**PROVIDED INFORMATION**

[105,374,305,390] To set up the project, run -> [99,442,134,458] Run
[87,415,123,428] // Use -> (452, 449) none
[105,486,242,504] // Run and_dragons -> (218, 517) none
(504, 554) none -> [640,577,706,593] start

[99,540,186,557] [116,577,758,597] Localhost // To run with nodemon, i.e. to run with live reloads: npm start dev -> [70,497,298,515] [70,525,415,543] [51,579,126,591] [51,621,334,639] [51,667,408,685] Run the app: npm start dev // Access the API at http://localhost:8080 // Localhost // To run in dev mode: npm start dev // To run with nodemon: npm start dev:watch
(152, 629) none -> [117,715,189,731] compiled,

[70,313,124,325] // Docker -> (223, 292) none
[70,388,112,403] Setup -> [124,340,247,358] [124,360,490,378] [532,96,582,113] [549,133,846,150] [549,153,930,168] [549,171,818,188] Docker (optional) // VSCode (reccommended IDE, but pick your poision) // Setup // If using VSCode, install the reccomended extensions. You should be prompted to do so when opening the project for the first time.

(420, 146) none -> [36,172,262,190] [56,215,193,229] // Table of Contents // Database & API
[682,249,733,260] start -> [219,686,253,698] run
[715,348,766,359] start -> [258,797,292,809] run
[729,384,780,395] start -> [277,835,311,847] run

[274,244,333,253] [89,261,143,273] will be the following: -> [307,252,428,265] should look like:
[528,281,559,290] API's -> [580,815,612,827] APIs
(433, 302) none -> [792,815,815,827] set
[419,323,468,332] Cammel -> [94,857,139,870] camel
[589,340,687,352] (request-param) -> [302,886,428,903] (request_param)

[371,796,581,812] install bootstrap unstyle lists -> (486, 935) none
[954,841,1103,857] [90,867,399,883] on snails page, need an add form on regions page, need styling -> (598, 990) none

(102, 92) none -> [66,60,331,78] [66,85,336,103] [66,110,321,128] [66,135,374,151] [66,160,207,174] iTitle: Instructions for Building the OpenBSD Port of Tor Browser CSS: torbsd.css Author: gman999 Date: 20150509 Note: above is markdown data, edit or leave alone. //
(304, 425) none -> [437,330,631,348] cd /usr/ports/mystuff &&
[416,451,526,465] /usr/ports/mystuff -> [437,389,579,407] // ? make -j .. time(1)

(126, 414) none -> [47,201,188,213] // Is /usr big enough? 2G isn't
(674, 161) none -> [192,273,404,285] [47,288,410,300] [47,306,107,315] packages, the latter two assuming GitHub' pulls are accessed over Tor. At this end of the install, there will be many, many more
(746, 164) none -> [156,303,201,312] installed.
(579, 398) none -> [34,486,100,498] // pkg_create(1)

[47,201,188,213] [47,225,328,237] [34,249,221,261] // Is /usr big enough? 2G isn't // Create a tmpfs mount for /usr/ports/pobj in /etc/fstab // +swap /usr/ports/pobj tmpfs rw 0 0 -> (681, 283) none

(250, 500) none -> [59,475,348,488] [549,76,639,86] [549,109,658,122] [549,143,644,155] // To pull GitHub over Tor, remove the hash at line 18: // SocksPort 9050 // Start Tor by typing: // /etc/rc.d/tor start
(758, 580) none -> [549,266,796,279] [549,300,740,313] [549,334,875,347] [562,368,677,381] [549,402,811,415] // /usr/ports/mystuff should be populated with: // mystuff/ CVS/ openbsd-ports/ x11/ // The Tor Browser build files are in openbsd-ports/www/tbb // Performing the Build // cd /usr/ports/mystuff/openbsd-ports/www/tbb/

**TASK INSTRUCTIONS**
Could you return all lines from the data above that contain the string "enough"?

**THE COMPLETED TASK**
(126, 414) none -> [47,201,188,213] // Is /usr big enough? 2G isn't
[47,201,188,213] [47,225,328,237] [34,249,221,261] // Is /usr big enough? 2G isn't // Create a tmpfs mount for /usr/ports/pobj in /etc/fstab // +swap /usr/ports/pobj tmpfs rw 0 0 -> (681, 283) none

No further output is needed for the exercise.